A Paraíba enfrenta uma situação preocupante em relação aos seus recursos hídricos, com nove açudes completamente secos e quase 40 outros em condições críticas, segundo dados da Agência Executiva de Gestão das Águas da Paraíba (Aesa-PB). Esses açudes apresentam volume abaixo de 10% da sua capacidade total, refletindo o cenário de estiagem que afeta diversas regiões do estado.
Os nove açudes que estão totalmente secos encontram-se nas cidades de São Mamede, Desterro, Conceição, além de dois reservatórios em Teixeira e Gurjão, e ainda em São José dos Cordeiros e Picuí, todos com 0% de capacidade de armazenamento. Em paralelo, 39 açudes estão em estado crítico, variando entre 0,1%, como registrado em Taperoá, e 9,81%, como o reservatório em Caraúbas, no Cariri paraibano.
A Aesa-PB monitora 136 reservatórios e os classifica em diferentes categorias, entre elas: sangrando, favoráveis, normais, em observação, sob atenção e críticos.

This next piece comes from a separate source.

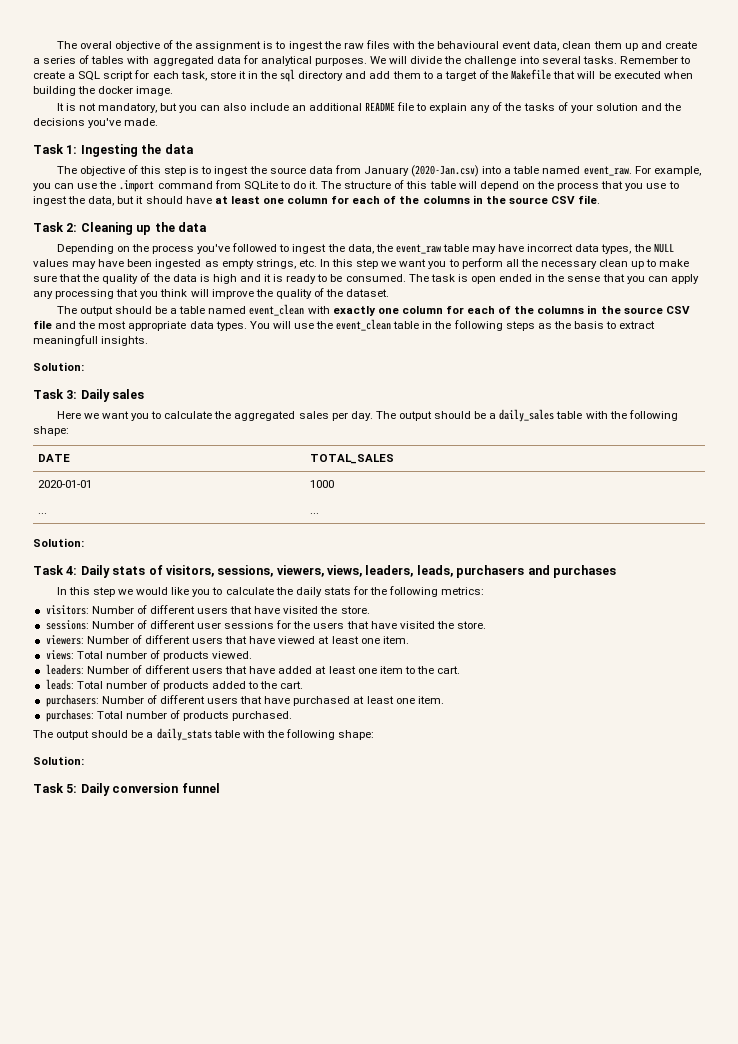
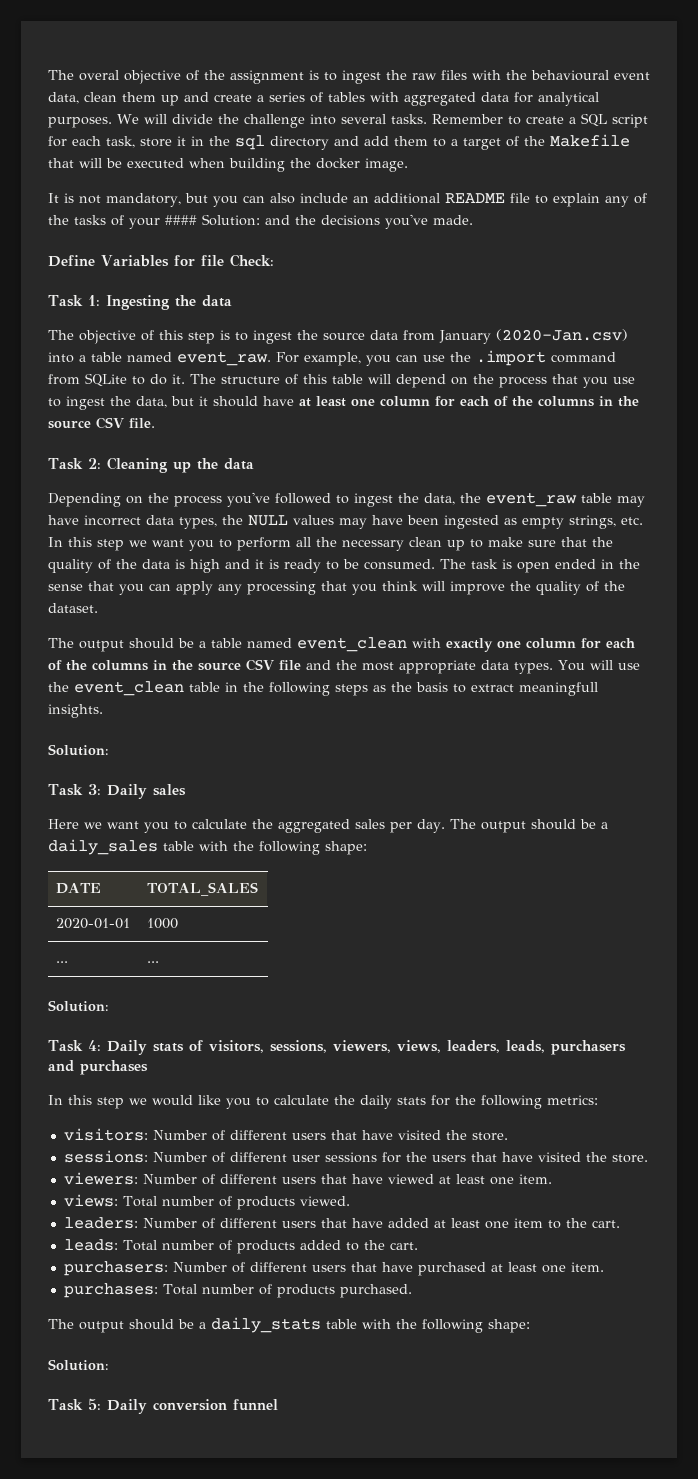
[595,103,638,111] solution -> [165,214,260,226] #### Solution:
(159, 122) none -> [48,254,274,267] // Define Variables for file Check:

No grupo de atenção, com capacidade entre 10% e 19%, estão 18 reservatórios distribuídos por várias localidades, incluindo Cajazeiras e Catingueira, no Sertão, e Campina Grande, no Agreste.
Adicionalmente, 36 açudes estão em observação com volumes entre 20% e 50%, enquanto 13 apresentam níveis normais, entre 50% e 69%. Outros 16 reservatórios estão em situação favorável, com capacidade entre 77% e 99%. O Instituto Nacional de Meteorologia (Inmet) ainda emitiu um alerta de baixa umidade para 88 municípios no Sertão paraibano, válido até o dia 18 de janeiro.
Essa realidade destaca a gravidade do problema hídrico na Paraíba, exigindo atenção das autoridades e da população para o uso consciente da água. A situação dos açudes influencia diretamente no abastecimento e na agricultura, setores essenciais para o estado.